Edit tracking data
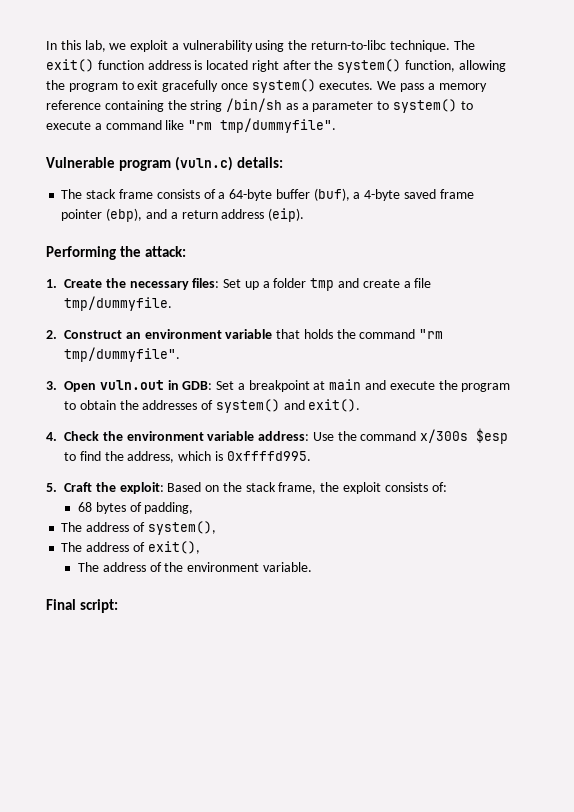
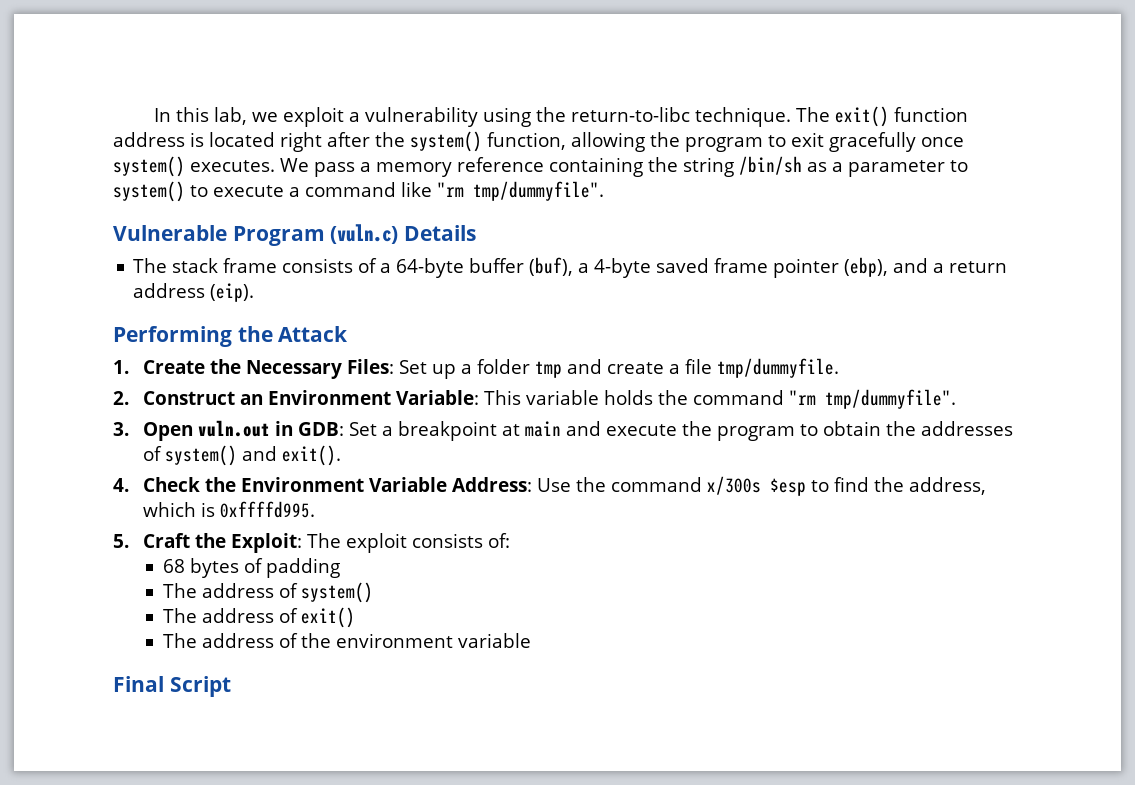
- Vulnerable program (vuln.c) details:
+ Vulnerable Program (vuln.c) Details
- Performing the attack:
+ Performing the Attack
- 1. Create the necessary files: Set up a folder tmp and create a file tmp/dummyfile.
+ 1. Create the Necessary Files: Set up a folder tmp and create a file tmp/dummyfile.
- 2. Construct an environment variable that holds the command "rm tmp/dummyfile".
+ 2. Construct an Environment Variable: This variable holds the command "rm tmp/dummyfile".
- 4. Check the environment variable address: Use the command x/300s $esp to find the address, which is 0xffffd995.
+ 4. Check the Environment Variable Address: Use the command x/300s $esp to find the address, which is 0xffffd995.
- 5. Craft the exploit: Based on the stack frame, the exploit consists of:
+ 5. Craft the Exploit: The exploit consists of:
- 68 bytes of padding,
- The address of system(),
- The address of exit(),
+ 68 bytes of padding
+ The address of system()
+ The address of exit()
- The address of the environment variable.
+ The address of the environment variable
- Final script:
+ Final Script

REQUIRED WORK. Pictures in the records above are to be left out of an otherwise exact copy.

EXPECTED ANSWER.
- Vulnerable program (vuln.c) details:
+ Vulnerable Program (vuln.c) Details
- Performing the attack:
+ Performing the Attack
- 1. Create the necessary files: Set up a folder tmp and create a file tmp/dummyfile.
+ 1. Create the Necessary Files: Set up a folder tmp and create a file tmp/dummyfile.
- 2. Construct an environment variable that holds the command "rm tmp/dummyfile".
+ 2. Construct an Environment Variable: This variable holds the command "rm tmp/dummyfile".
- 4. Check the environment variable address: Use the command x/300s $esp to find the address, which is 0xffffd995.
+ 4. Check the Environment Variable Address: Use the command x/300s $esp to find the address, which is 0xffffd995.
- 5. Craft the exploit: Based on the stack frame, the exploit consists of:
+ 5. Craft the Exploit: The exploit consists of:
- 68 bytes of padding,
- The address of system(),
- The address of exit(),
+ 68 bytes of padding
+ The address of system()
+ The address of exit()
- The address of the environment variable.
+ The address of the environment variable
- Final script:
+ Final Script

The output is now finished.